Güncelleme Tarihi:
Sadece bir ret ve bir çekimser oy çıktı. Tasarı, Meclis’e gelmeden önce çok ateşli tartışmalar ve uyarılar yapıldı. Ama Alman Parlamentosu’nda temsil edilen dört parti de bu uyarıları dikkate almadı.
Tasarı, önce 1915 olaylarının 100’üncü yılına denk gelen 2015’te getirilmek istendi. Ancak Türkiye’yle ilişkileri zedeleyeceği düşünülerek, vazgeçildi.
2015 sonbaharında Avrupa’ya mülteci akını patlak verdi.
Avrupa derin bir mülteci krizinin içine yuvarlandı. Almanya Başbakanı Angela Merkel, göçün önüne set çekmek için Türkiye’yle AB arasında bir mülteci sözleşmesini gündeme getirdi.
Bununla Ermeni tasarısı bir siyasi malzeme olarak yeniden gündeme geldi. Tasarıya muhalefet partisi Yeşiller Eşbaşkanı Cem Özdemir önayak oldu.
TÜRKİYE’DEN KORKUYORSUNUZ BASKISI
Hedef, Türkiye’yle Avrupa arasında mülteci sözleşmesini engellemekti.
Brüksel’de 7 Mart 2016’da Türkiye-AB mülteci zirvesi vardı. Zirveye yaklaşık bir hafta kala 25 Şubat 2016’da Yeşiller tasarıyı Meclis oturumuna getirdi.
Hükümete, ‘Türkiye’den korktuğunuz için bu tasarıya evet diyemiyorsunuz’ baskısı yapıldı. Koalisyon partileri grup sözcüleri 1915 olaylarının soykırım olduğunu, ancak tasarının ‘zamansız’ geldiğini savundu.

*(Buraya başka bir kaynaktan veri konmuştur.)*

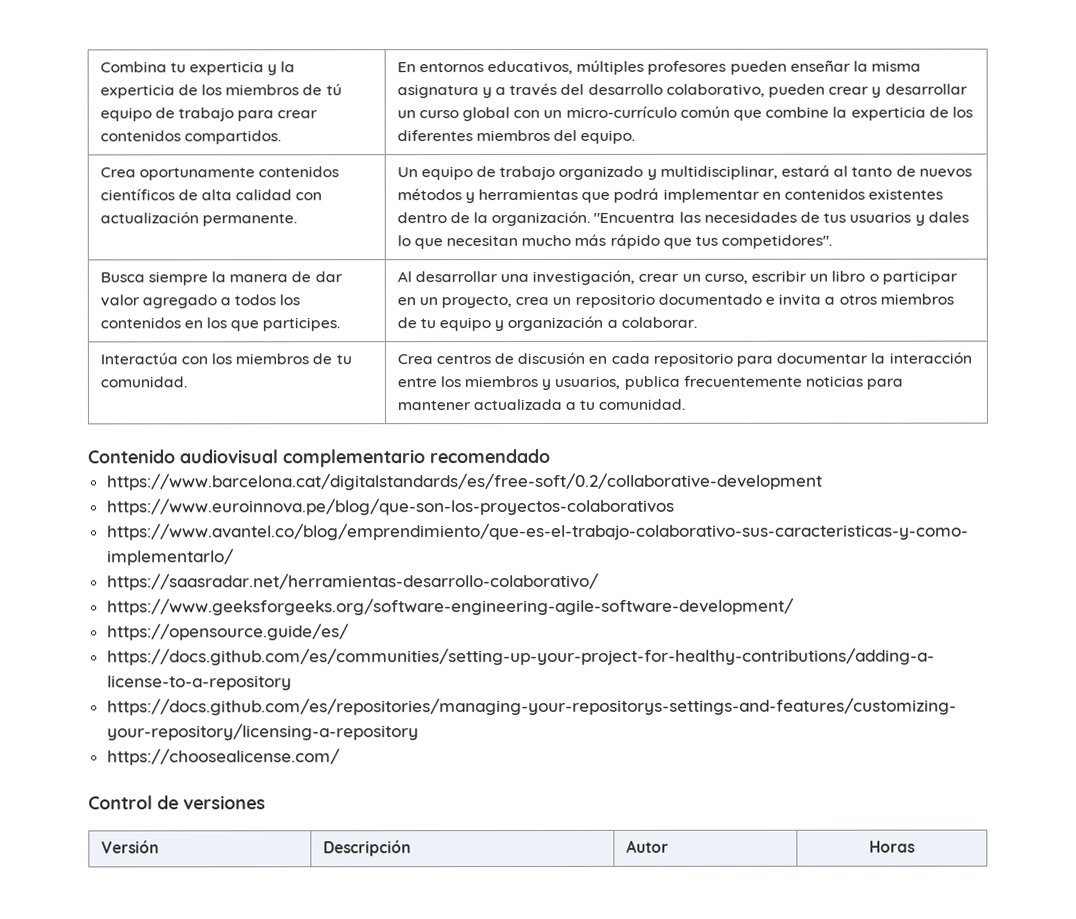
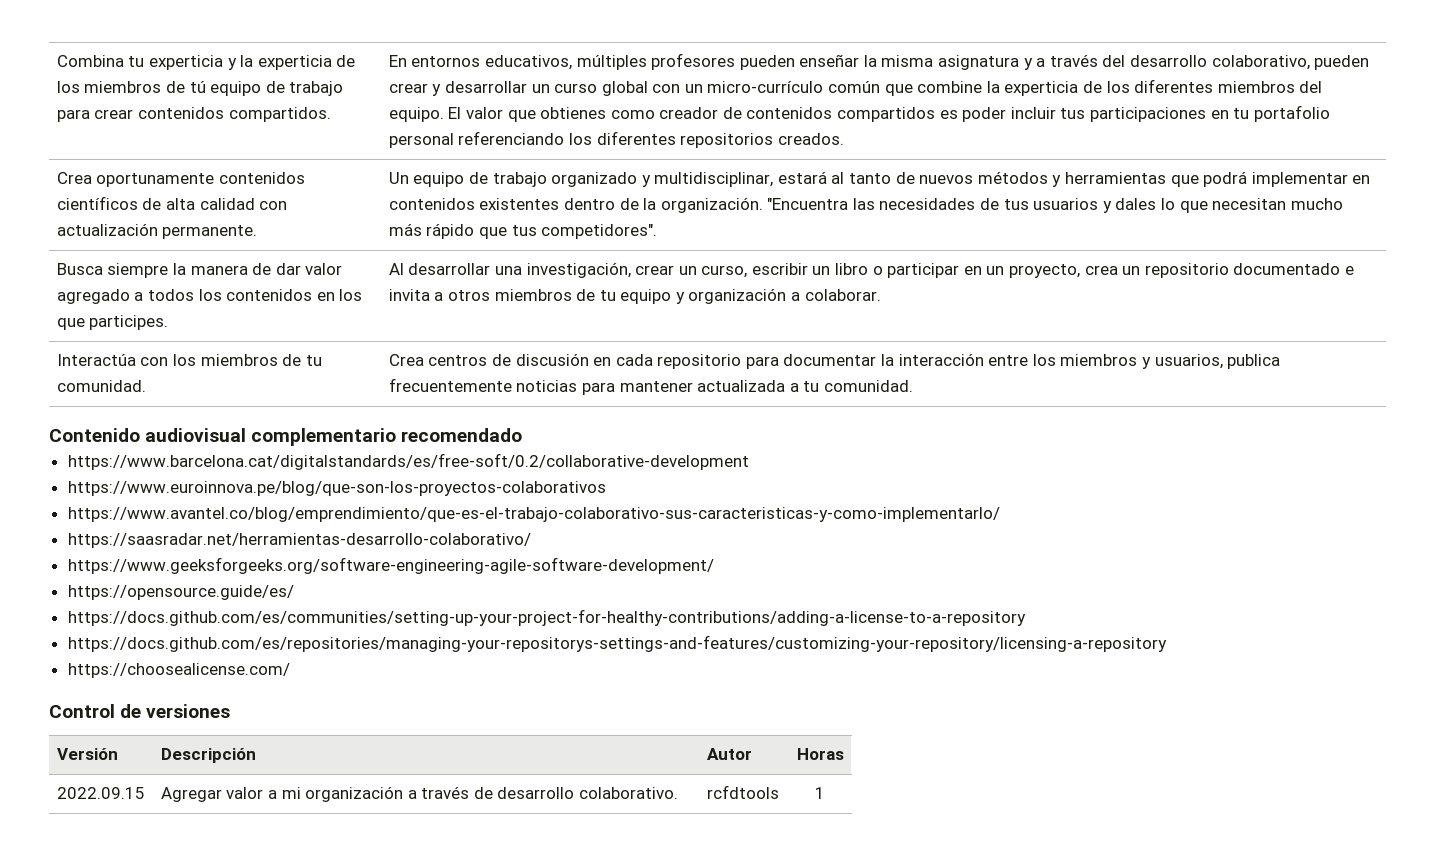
+ El valor que obtienes como creador de contenidos compartidos es poder incluir tus participaciones en tu portafolio personal referenciando los diferentes repositorios creados.
+ 2022.09.15 | Agregar valor a mi organización a través de desarrollo colaborativo. | rcfdtools | 1

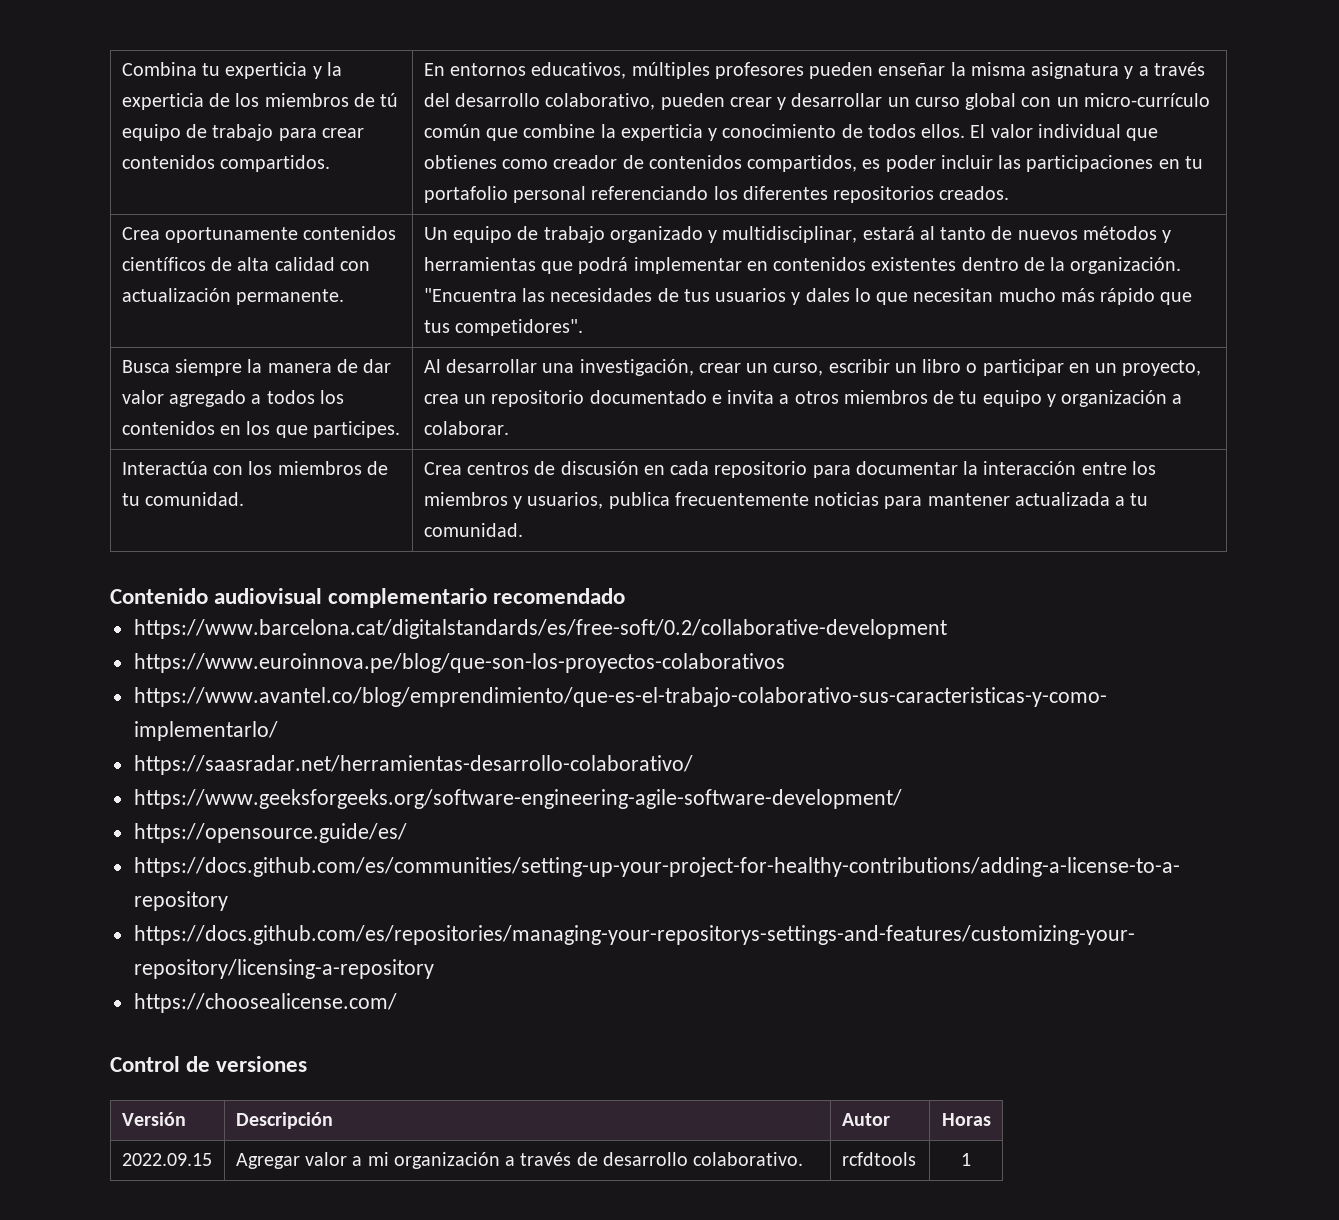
- En entornos educativos, múltiples profesores pueden enseñar la misma asignatura y a través del desarrollo colaborativo, pueden crear y desarrollar un curso global con un micro-currículo común que combine la experticia de los diferentes miembros del equipo.
+ En entornos educativos, múltiples profesores pueden enseñar la misma asignatura y a través del desarrollo colaborativo, pueden crear y desarrollar un curso global con un micro-currículo común que combine la experticia y conocimiento de todos ellos.
- El valor que obtienes como creador de contenidos compartidos es poder incluir tus participaciones en tu portafolio personal referenciando los diferentes repositorios creados.
+ El valor individual que obtienes como creador de contenidos compartidos, es poder incluir las participaciones en tu portafolio personal referenciando los diferentes repositorios creados.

Cem Özdemir, bunun üzerine ortak bir tasarı hazırlanması sözüyle tasarıyı geri çekti.
Böylece hükümet zaman kazanarak, Türkiye’yle mülteci sözleşmesini tehlikeye atmadı. Tasarının tarihini erteledi.
Koalisyon ortakları Hıristiyan Birlik (CDU/CSU) ve Sosyal Demokratlar söz verdikleri gibi Yeşillerle bir çalışma grubu kurdu. Yeşiller’in daha önce Meclis’e sunduğu tasarıdan birebir alıntı yapan bir tasarı hazırlandı.
ZİRVEDEN SONRA
Türkiye-AB arasında mülteci göçünü engelleyen sözleşme 18 Mart’ta imzalandı.
Tasarı 2 Haziran’da Meclis oturumuna geldi.
Oturuma gelmeden önce tasarıya karşı önemli uyarılar yapıldı.
Merkel hükümetinin Uyumdan Sorumlu Devlet Bakanı Aydan Özoğuz, tasarının Türkiye-Ermenistan ilişkilerini düzeltmek yerine arasını açacağı, tarihle yüzleşmeye engel olacağı, bu tasarıyla kapıların kapanacağı, konunun siyasi çıkarlara alet edileceği uyarılarında bulundu.
Cumhurbaşkanı Erdoğan, tasarının Türkiye Almanya arasında diplomatik, siyasi, ticari, askeri ve ekonomik ilişkileri zedeleyeceğini uyardı.
Ama tasarı 2 Haziran’da Meclis’ten geçti ve geçer geçmez büyük gürültü koptu. Türkiye aynı gün Berlin Büyükelçisi Hüseyin Avni Karslıoğlu’nu çekerek, Almanya’yla ilişkileri yaklaşık 6 ay maslahatgüzar seviyesine düşürdü.
Hemen ardından birinci İncirlik krizi koptu. Türkiye, Alman vekillerin askerlerine ziyaret izni vermedi.
Almanya’da yaşayan Türk toplumu hedef haline geldi. Alman kamuoyunda Türk toplumunun Ankara’dan yönlendirildiği izlenimi körüklendi.
Türkiye-Almanya ilişkileri bu tarihten itibaren yüksek gerilim hattına girdi.
Geriye baktığımızda bu tasarı Türkiye-Almanya arasında derin yaralar açtı ve zarardan başka bir şey getirmedi.